Exercise aim.
Reproduce the data below in full and exclude every picture.

(Web page edit records)
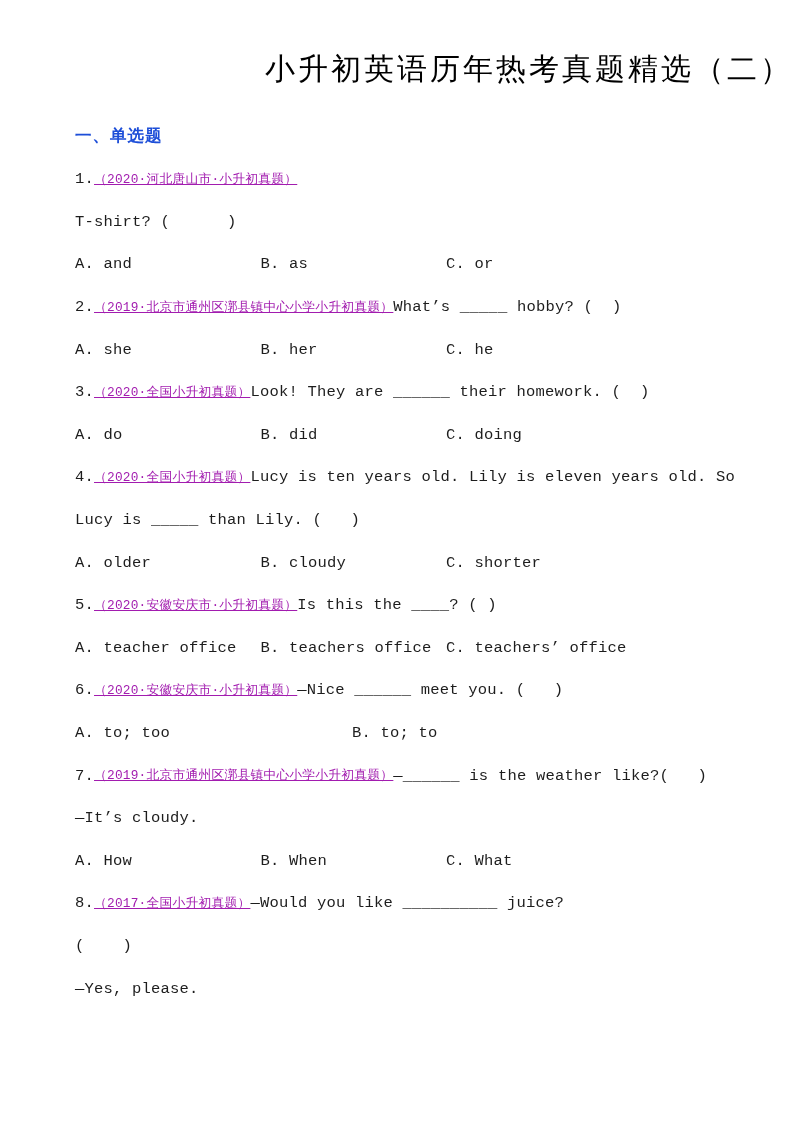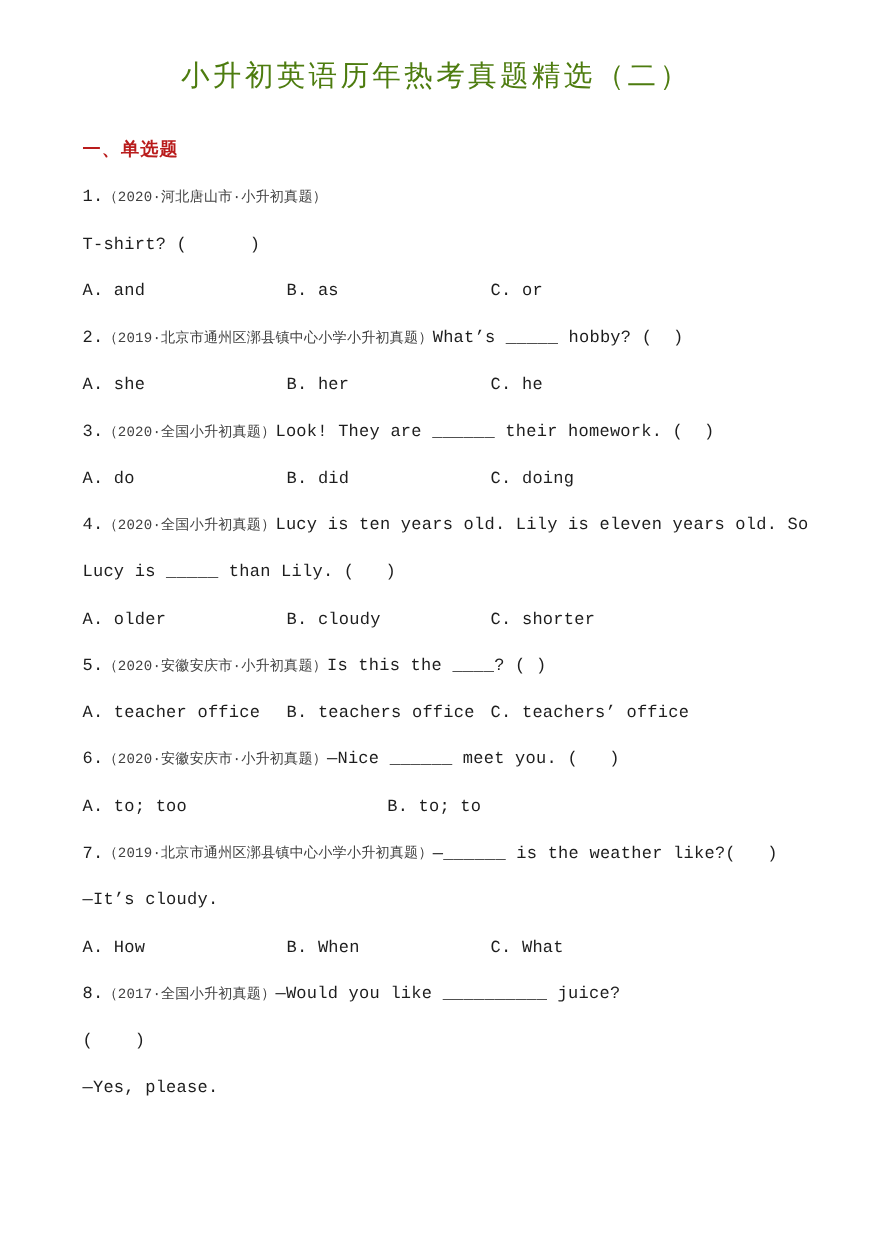--- a/index.html
+++ b/index.html
@@ -7,43 +7,43 @@
     width:793px;height:1122px;
     background:#ffffff;
     position:relative;
     overflow:hidden;
     font-family:"Liberation Mono","DejaVu Sans Mono",monospace;
     color:#1d1d1d;
   }
   .page{position:absolute;inset:0;background:#fff;}
   .title{
     position:absolute;top:50px;left:0;width:100%;
-    margin:0;text-align:center;
+    margin:0;text-align:right;
     font-family:"DejaVu Serif","Liberation Serif",serif;
     font-weight:normal;
-    font-size:26px;line-height:38px;
+    font-size:30px;line-height:38px;
     letter-spacing:3px;
-    color:#4d7c0f;
+    color:#000000;
   }
   .section{
     position:absolute;top:125px;left:75px;margin:0;
     font-family:"DejaVu Sans","Liberation Sans",sans-serif;
     font-size:16.5px;font-weight:bold;line-height:22px;
-    color:#b91c1c;letter-spacing:1px;
+    color:#1d4ed8;letter-spacing:1px;
   }
   .content{position:absolute;top:158px;left:75px;right:68px;}
   .line{
     height:42.6px;
     display:flex;align-items:center;
     white-space:pre;
     font-size:15.5px;
     letter-spacing:0.2px;
   }
   .qnum{flex:none;}
-  .src{flex:none;font-size:12.8px;color:#404040;}
+  .src{flex:none;font-size:12.8px;color:#a21caf;text-decoration:underline;}
   .stem{flex:none;}
   .opts .opt{display:inline-block;flex:none;}
   .cols3 .opt{width:185.5px;}
   .cols3 .opt:last-child{width:auto;font-family:Liberation Mono, monospace;}
   .cols2wide .opt:first-child{width:277px;}
   .cols2wide .opt:last-child{width:auto;}
 </style>
 </head>
 <body>
 

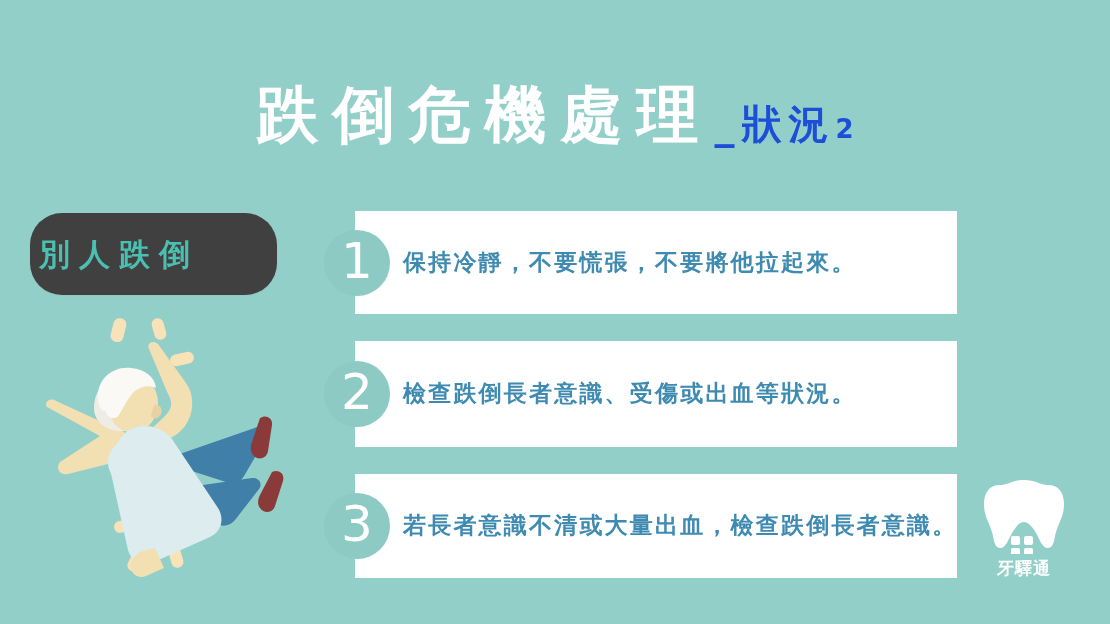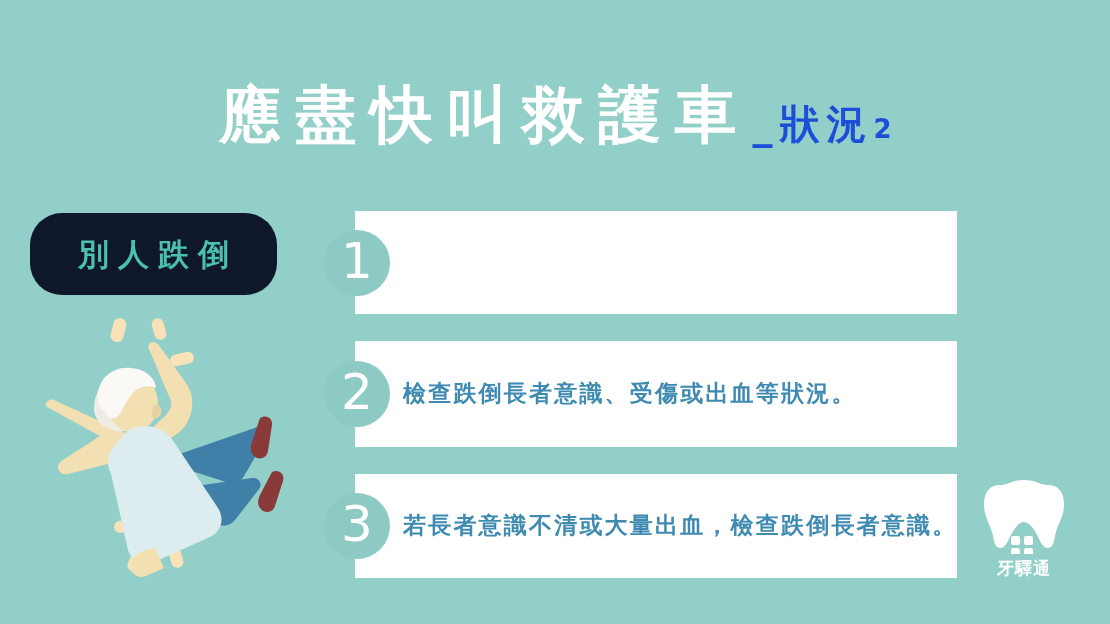--- a/index.html
+++ b/index.html
@@ -24,22 +24,22 @@
   .title-sub {
     font-size:40px; font-weight:700; color:#1d4ed8;
     letter-spacing:7px; line-height:1; white-space:nowrap;
     margin-left:2px; position:relative; top:2px;
   }
   .title-sub .num { font-size:26px; letter-spacing:0; }
 
   
   .badge {
     position:absolute; left:30px; top:213px; width:247px; height:82px;
-    background:#0f172a; border-radius:32px;
-    display:flex; align-items:center; justify-content:center;
+    background:#404040; border-radius:32px;
+    display:flex; align-items:center; 
     box-shadow:0 1px 2px rgba(0,0,0,0.03);
   }
   .badge-label {
     font-size:31px; font-weight:700; color:#4bbfb0;
     letter-spacing:9px; text-indent:9px; line-height:1; white-space:nowrap;
   }
 
   
   .card {
     position:absolute; left:355px; width:602px;
@@ -78,34 +78,35 @@
     margin-top:6px; text-align:center; font-size:17px; font-weight:700;
     color:#ffffff; letter-spacing:1px; line-height:1;
   }
 </style>
 </head>
 <body>
 
 <div id="stage">
 
   <div class="title-row">
-    <span class="title-main">應盡快叫救護車</span>
+    <span class="title-main">跌倒危機處理</span>
     <span class="title-sub">
       <span>_狀況</span><span class="num">2</span>
     </span>
   </div>
 
   <div class="badge">
     <span class="badge-label">別人跌倒</span>
   </div>
 
   <div class="card card-1">
     <div class="card-num">
       <span>1</span>
     </div>
+    <div class="card-text">保持冷靜，不要慌張，不要將他拉起來。</div>
   </div>
 
   <div class="card card-2">
     <div class="card-num">
       <span>2</span>
     </div>
     <div class="card-text">檢查跌倒長者意識、受傷或出血等狀況。</div>
   </div>
 
   <div class="card card-3">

Task output.
--- a/index.html
+++ b/index.html
@@ -7,43 +7,43 @@
     width:793px;height:1122px;
     background:#ffffff;
     position:relative;
     overflow:hidden;
     font-family:"Liberation Mono","DejaVu Sans Mono",monospace;
     color:#1d1d1d;
   }
   .page{position:absolute;inset:0;background:#fff;}
   .title{
     position:absolute;top:50px;left:0;width:100%;
-    margin:0;text-align:center;
+    margin:0;text-align:right;
     font-family:"DejaVu Serif","Liberation Serif",serif;
     font-weight:normal;
-    font-size:26px;line-height:38px;
+    font-size:30px;line-height:38px;
     letter-spacing:3px;
-    color:#4d7c0f;
+    color:#000000;
   }
   .section{
     position:absolute;top:125px;left:75px;margin:0;
     font-family:"DejaVu Sans","Liberation Sans",sans-serif;
     font-size:16.5px;font-weight:bold;line-height:22px;
-    color:#b91c1c;letter-spacing:1px;
+    color:#1d4ed8;letter-spacing:1px;
   }
   .content{position:absolute;top:158px;left:75px;right:68px;}
   .line{
     height:42.6px;
     display:flex;align-items:center;
     white-space:pre;
     font-size:15.5px;
     letter-spacing:0.2px;
   }
   .qnum{flex:none;}
-  .src{flex:none;font-size:12.8px;color:#404040;}
+  .src{flex:none;font-size:12.8px;color:#a21caf;text-decoration:underline;}
   .stem{flex:none;}
   .opts .opt{display:inline-block;flex:none;}
   .cols3 .opt{width:185.5px;}
   .cols3 .opt:last-child{width:auto;font-family:Liberation Mono, monospace;}
   .cols2wide .opt:first-child{width:277px;}
   .cols2wide .opt:last-child{width:auto;}
 </style>
 </head>
 <body>
 

--- a/index.html
+++ b/index.html
@@ -24,22 +24,22 @@
   .title-sub {
     font-size:40px; font-weight:700; color:#1d4ed8;
     letter-spacing:7px; line-height:1; white-space:nowrap;
     margin-left:2px; position:relative; top:2px;
   }
   .title-sub .num { font-size:26px; letter-spacing:0; }
 
   
   .badge {
     position:absolute; left:30px; top:213px; width:247px; height:82px;
-    background:#0f172a; border-radius:32px;
-    display:flex; align-items:center; justify-content:center;
+    background:#404040; border-radius:32px;
+    display:flex; align-items:center; 
     box-shadow:0 1px 2px rgba(0,0,0,0.03);
   }
   .badge-label {
     font-size:31px; font-weight:700; color:#4bbfb0;
     letter-spacing:9px; text-indent:9px; line-height:1; white-space:nowrap;
   }
 
   
   .card {
     position:absolute; left:355px; width:602px;
@@ -78,34 +78,35 @@
     margin-top:6px; text-align:center; font-size:17px; font-weight:700;
     color:#ffffff; letter-spacing:1px; line-height:1;
   }
 </style>
 </head>
 <body>
 
 <div id="stage">
 
   <div class="title-row">
-    <span class="title-main">應盡快叫救護車</span>
+    <span class="title-main">跌倒危機處理</span>
     <span class="title-sub">
       <span>_狀況</span><span class="num">2</span>
     </span>
   </div>
 
   <div class="badge">
     <span class="badge-label">別人跌倒</span>
   </div>
 
   <div class="card card-1">
     <div class="card-num">
       <span>1</span>
     </div>
+    <div class="card-text">保持冷靜，不要慌張，不要將他拉起來。</div>
   </div>
 
   <div class="card card-2">
     <div class="card-num">
       <span>2</span>
     </div>
     <div class="card-text">檢查跌倒長者意識、受傷或出血等狀況。</div>
   </div>
 
   <div class="card card-3">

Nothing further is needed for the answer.